The origin of flash and flashing are uncertain but these words are related to a pool of water and the word splash.[1] Usage may come from Middle English between 1350–1400 "…flasshen to sprinkle, splash [compare with] flask…".[2]
Flashing is a material used whenever two different materials need to be joined together, applied in strips, in such areas as joining a brick/masonry chimney with roofing shingles; or where siding ties in with a window frame. Before the availability of sheet products for flashing carpenters used creative methods to minimize water penetration such as angling roof shingles away from the joint, placing chimneys at the ridge, and building steps into the sides of chimneys to throw off water. The introduction of manufactured flashing decreased water penetration at obstacles such as chimneys, vent pipes, walls which abut roofs, window and door openings therefore making buildings more durable and reducing indoor mold problems.
Traditionally flashing materials are metal, plastic, rubber or impregnated paper. Metal flashings include materials such as: aluminum, copper, stainless steel zinc alloy, and other aerchtectural metals with a coating such as galvanized steel or lead coated copper, etc. As with all materials, these metal flashings have certain ‘restrictions’ to consider in their use such as ‘expansion and contraction’ needs for long uns of metal sheets, as well as, staining or premature corrosion when certain metals are used adjacent to each other. Aluminum will be damaged with wet mortar and wet plaster. Salt spray in coastal areas may accelerate corrosion to certain metals and aluminum and zinc flashing used in contact with pressure treated wood will promote rapid corrosion.

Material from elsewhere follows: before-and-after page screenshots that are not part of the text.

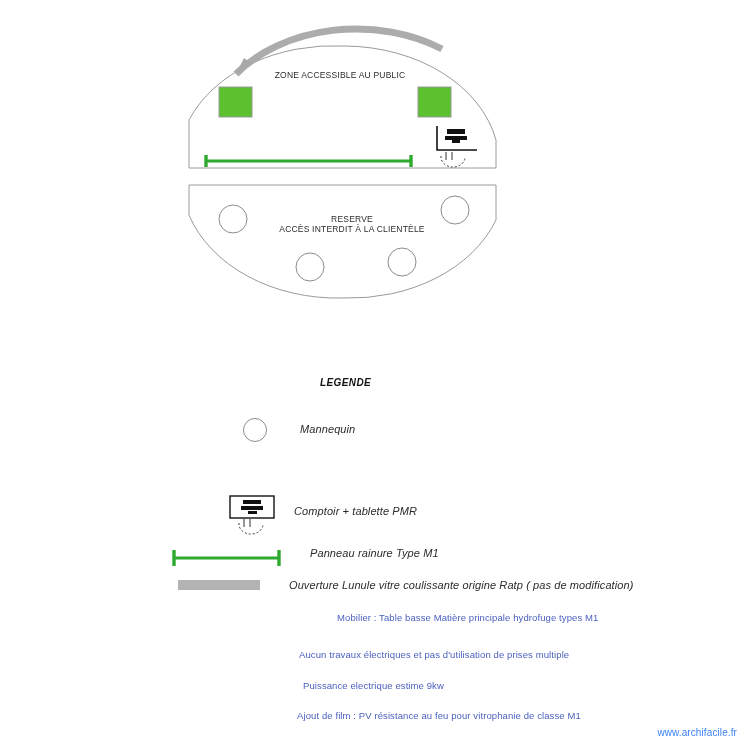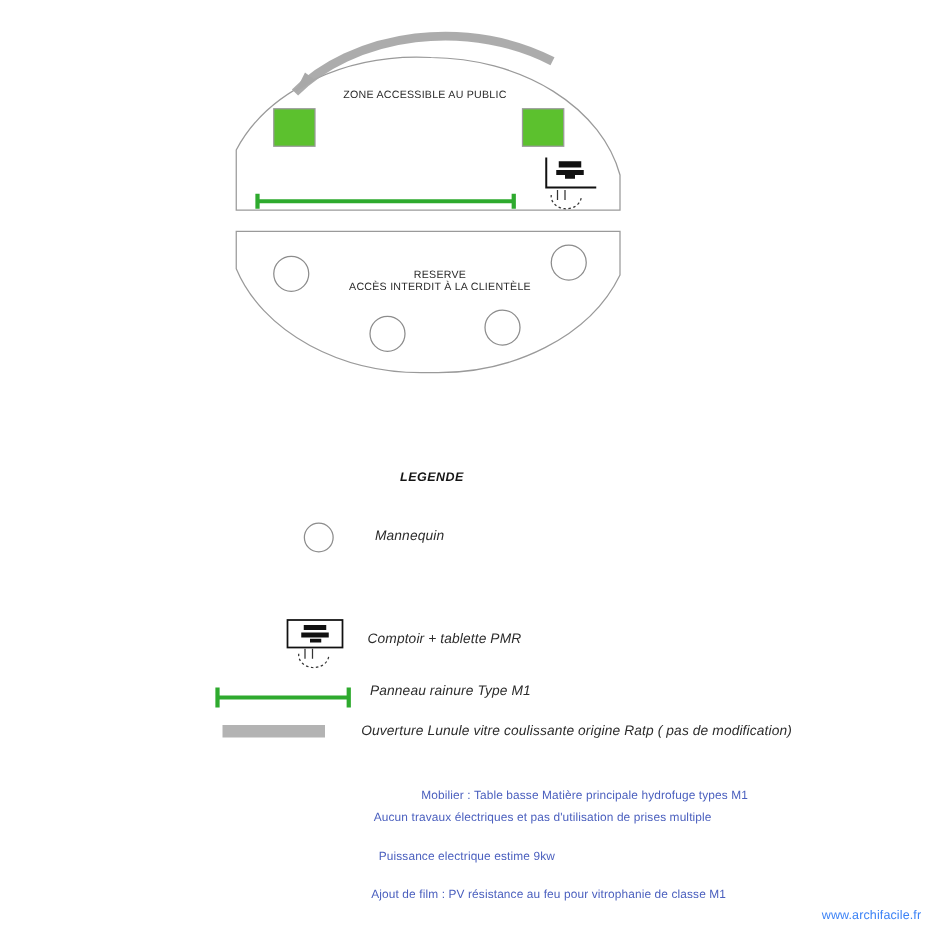--- a/index.html
+++ b/index.html
@@ -210,7 +210,7 @@
         <line x1="109" y1="3" x2="109" y2="19" stroke="#2eaa2e" stroke-width="3.4"></line>
       </svg>
     </div>
-    <div class="legend-text" style="left:296px; top:12px;">Panneau rainure Type M1</div>
+    <div class="legend-text" style="left:310px; top:12px;">Panneau rainure Type M1</div>
   </div>
 
   <div class="legend-row" style="top:236px;">

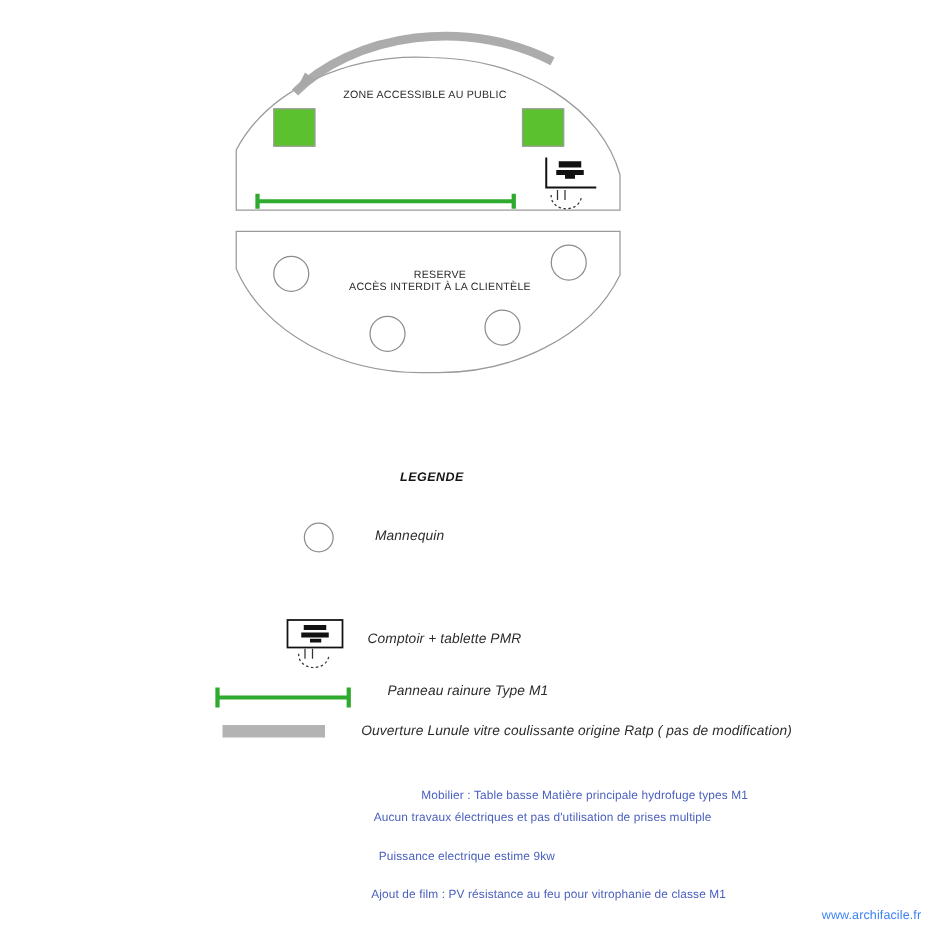--- a/index.html
+++ b/index.html
@@ -222,7 +222,7 @@
 </div>
 
 <div id="notes-block">
-  <div class="note-line" style="left:294px; top:23px;padding-left:43px;">Mobilier : Table basse Matière principale hydrofuge types M1</div>
+  <div class="note-line" style="left:294px; top:4px;padding-left:43px;">Mobilier : Table basse Matière principale hydrofuge types M1</div>
   <div class="note-line" style="left:299px; top:41px;">Aucun travaux électriques et pas d'utilisation de prises multiple</div>
   <div class="note-line" style="left:303px; top:72px;">Puissance electrique estime 9kw</div>
   <div class="note-line" style="left:297px; top:102px;">Ajout de film : PV résistance au feu pour vitrophanie de classe M1</div>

Flexible flashing products include rubberized asphalt, butyl rubber and acrylic. The different types have different applications, somewhat like metals, as to their tolerable temperature ranges, material adhesion compatibility, chemical compatibility, resistance to ultraviolet light exposure, etc. No flexible flashing material is designed to remain exposed like metal flashing materials are, and, while adhesive backed materials are useful during installation the purchaser/owner needs to be aware that the adhesive is not guaranteed for long-term water-resistance.
As for the metal application, copper is an excellent material for flashing because of its malleability, strength, solderability, workability, high resistance to the caustic effects of mortars and hostile environments, and long service life. This enables a roof to be built without weak points. Since flashing is expensive to replace if it fails therefore copper’s long life provides a cost advantage. Cold rolled (to 1/8-hard temper) copper can be recommended for most flashing applications. This material provides greater resistance than soft copper to the stresses of expansion and contraction while soft copper can be specified where extreme forming is required, such as with complicated roof shapes.
Another flashing alternative gaining popularity in some applications is soft zinc. Soft zinc is exceptionally malleable, making it extremely useful for complex roofing connections. It provides for normal soft soldering capabilities and delivers easy folding. Soft zinc is an environmentally friendly solution for replacing lead flashing as it is completely recyclable and provides 100% clean runoff
Flashing is a crucial component of all exterior work and is essential to keep a structure watertight since most leakage will occur where the differing types of materials meet. Which type of product is best in your building or remodeling situation can best be answered by your contractor based on your specific application needs and your geographic local.